The IRS authorized two new types of healthcare benefit accounts in 2019: the Individual Coverage HRA (ICHRA) and the Excepted Benefit HRA (EBHRA). These were (and remain) pretty big news for businesses and employees in that they allow employers to subsidize the premiums for qualified health insurance that employees buy for themselves.
What is an HRA?
Before we dive into these new accounts, let’s take a quick look at HRAs. A Health Reimbursement Arrangement (HRA) is a special type of account that is funded solely by the employer. The company decides which healthcare expenses are covered, and employees get to use the money for those expenses. Commonly eligible expenses include prescriptions, dental care, vision care, medical co-pays and deductibles. However, employers can choose to cover any IRS-approved medical expense. The best part is that any amount an employee receives from an HRA does not count towards his or her taxable income.
There is one caveat to a “traditional” HRA account, which has been around for some time. Effective with passage of the Affordable Care Act (ACA), traditional HRA funds could no longer be used for health insurance premiums. That’s what makes the ICHRA and EBHRA special.
ICHRA Fast Facts
Let’s take a look at how the ICHRA works. Like other HRAs, an ICHRA can only be funded by the employer, who decides how much to put into the account. For employees, here’s how it works:
- Employees may be put into different classes (salary vs hourly, full-time vs part-time, seasonal, temp, etc.) by the employer.

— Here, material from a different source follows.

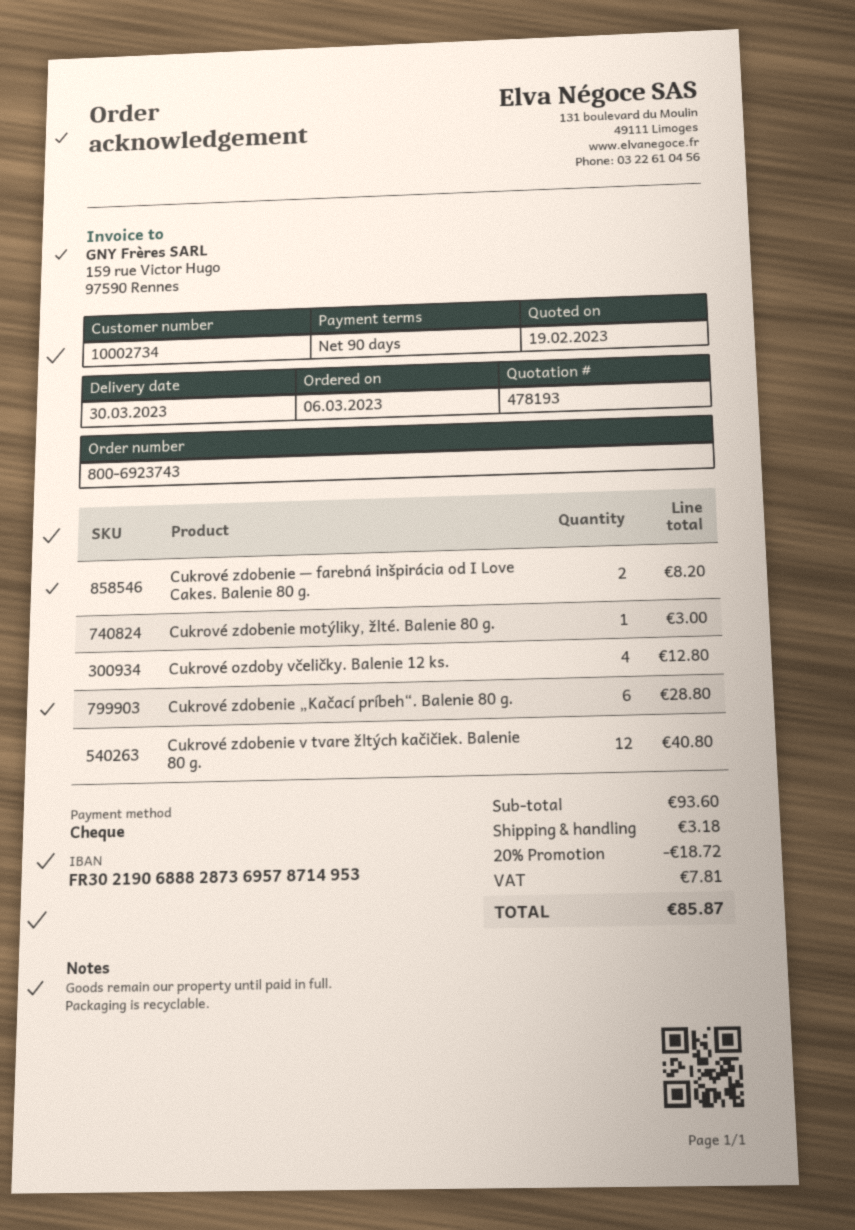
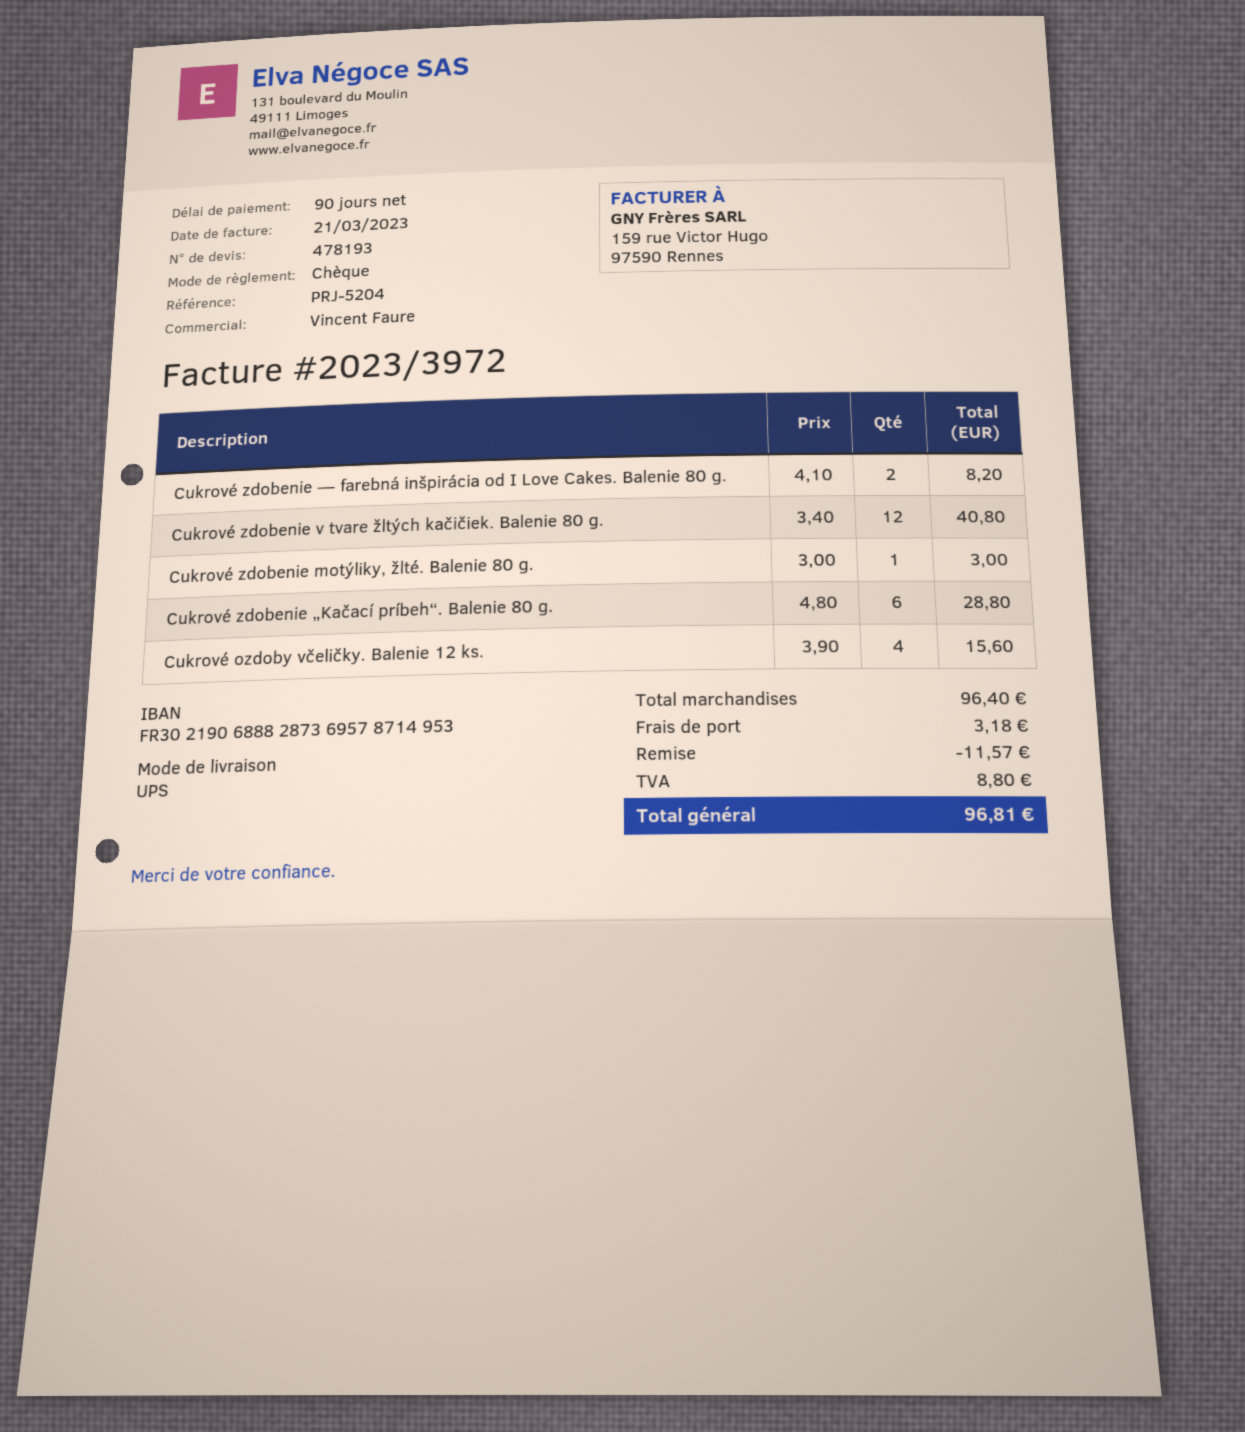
Cukrové ozdoby včeličky. Balenie 12 ks.: 4 for 12.80 -> 4 for 15.60
subtotal: 93.60 -> 96.40
discount: 18.72 -> 11.57
tax: 7.81 -> 8.80
total: 85.87 -> 96.81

However, each employee class must receive the same benefits.
- There can be differences in amounts for family size and age difference.
- Employees can use the funds to pay for eligible healthcare expenses.
- Employees can use the funds for individual health insurance premiums (which means they can’t be on the employer’s group health plan).
EBHRA Fast Facts
An Excepted Benefit HRA is also funded by the employer but otherwise, works a little differently than the ICHRA. For example, the EBHRA has an annual limit on how much the employer can contribute, although they can choose to contribute less than the limit. For 2025, that limit is $2,150.
For employees, here’s how an EBHRA works:
- You can pay for:
- Vision insurance
- Dental insurance
- COBRA continuation coverage
- Other “excepted benefits” including short-term limited-duration insurance, long-term coverage, nursing home care, etc.
- You CANNOT pay for individual health plan or group health plan premiums.
- All employees may participate, but they may be split into different classes (salary vs hourly, full-time vs part time, seasonal, temp, etc.). Like an ICHRA, all classes must receive the same benefits.
This coming enrollment season, ask your company about the ICHRA and EBHRA. It could save you (and your employer) a lot of money on health insurance premiums and healthcare expenses.